MedKGEval

This repository contains the code and benchmarks for the paper How Much Medical Knowledge Do LLMs Have? An Evaluation of Medical Knowledge Coverage for LLMs, presented at the Proceedings of WWW 2025 (Web4Good Track).

Updates

${\color{red}[\text{2025-05-08 New}]}$ We add evaluation results of Qwen3-1.7B/4B/8B/14B in the following section.
[2025-04-22] We add evaluation results of HuatuoGPT-o1-7B in the following section.
[2025-03-27] We add evaluation results of DeepSeek-R1-Distill-Qwen-1.5B/7B/14B in the following section.
[2025-03-17] We add evaluation results of Tencent-Hunyuan-Large in the following section.
[2025-02-27] We spot minor bug in utils/qa_construct.py and reproduce the results of subgraph-level R1 task. The task-oriented and knowledge-oriented evaluation is therefore updated in the following section.
[2025-02-18] We add evaluation results of DeepSeek-V3 in the following section.

Overview

MedKGEval is designed to evaluate the medical knowledge coverage of large language models (LLMs) using established medical knowledge graphs (KGs). This repository provides the necessary tools and datasets to facilitate comprehensive evaluations of LLMs in the medical domain. The overview of MedKGEval is shown in the follwing figure.

Medical Knowledge Graphs

In MedKGEval, we utilize CPubMedKG and CMeKG as baseline knowledge graphs due to their open-source nature and widespread adoption in the Chinese medical field. The source data for these KGs can be found in the following directories:

CPubMedKG: kg_data/CPubMedKG
CMeKG: kg_data/CMeKG

The downsampling strategy employed for these medical KGs, as detailed in Section 4.1 of the paper, is implemented in the script located at utils/kg_sample.py.

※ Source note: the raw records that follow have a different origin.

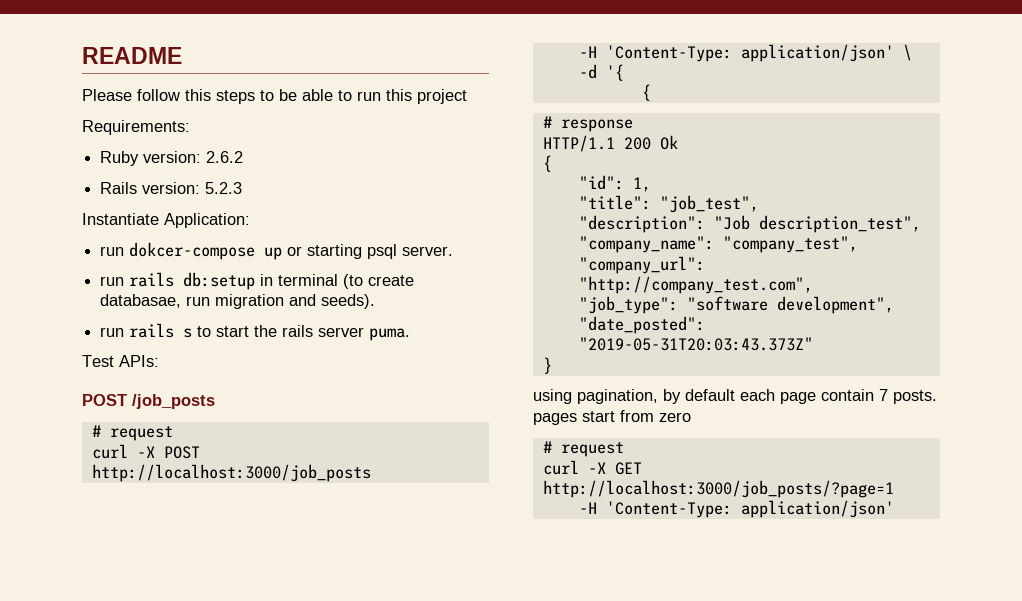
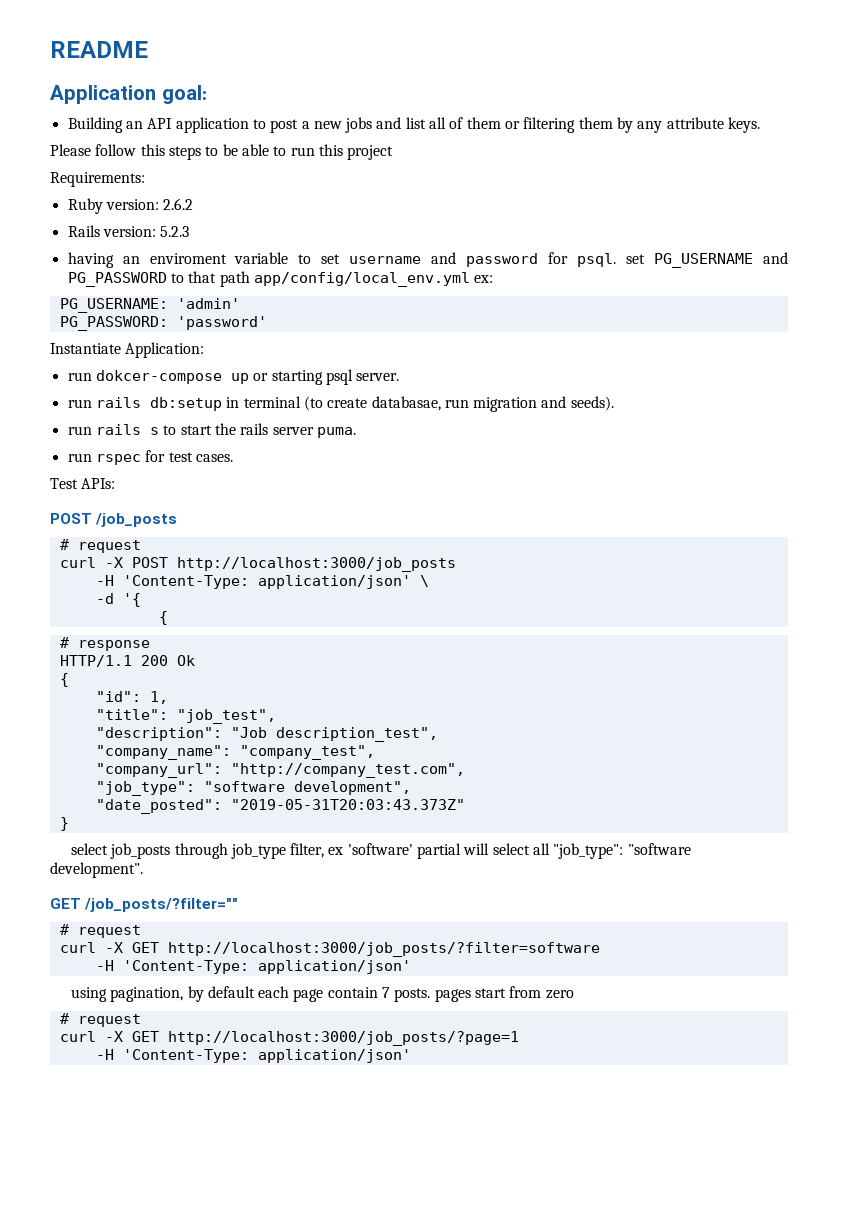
+ Application goal:
+ Building an API application to post a new jobs and list all of them or filtering them by any attribute keys.
+ having an enviroment variable to set username and password for psql. set PG_USERNAME and PG_PASSWORD to that path app/config/local_env.yml ex:
+ PG_USERNAME: 'admin'
+ PG_PASSWORD: 'password'
+ run rspec for test cases.
+ select job_posts through job_type filter, ex 'software' partial will select all "job_type": "software development".
+ GET /job_posts/?filter=""
+ # request
+ curl -X GET http://localhost:3000/job_posts/?filter=software
+ -H 'Content-Type: application/json'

You can retrieve the KG data via this Google Drive link.

Evaluation Benchmarks

We employ the scripts in utils/qa_construct.py to construct various evaluation tasks, including entity-level, relation-level, and subgraph-level tasks, as described in Section 3.2 of the paper.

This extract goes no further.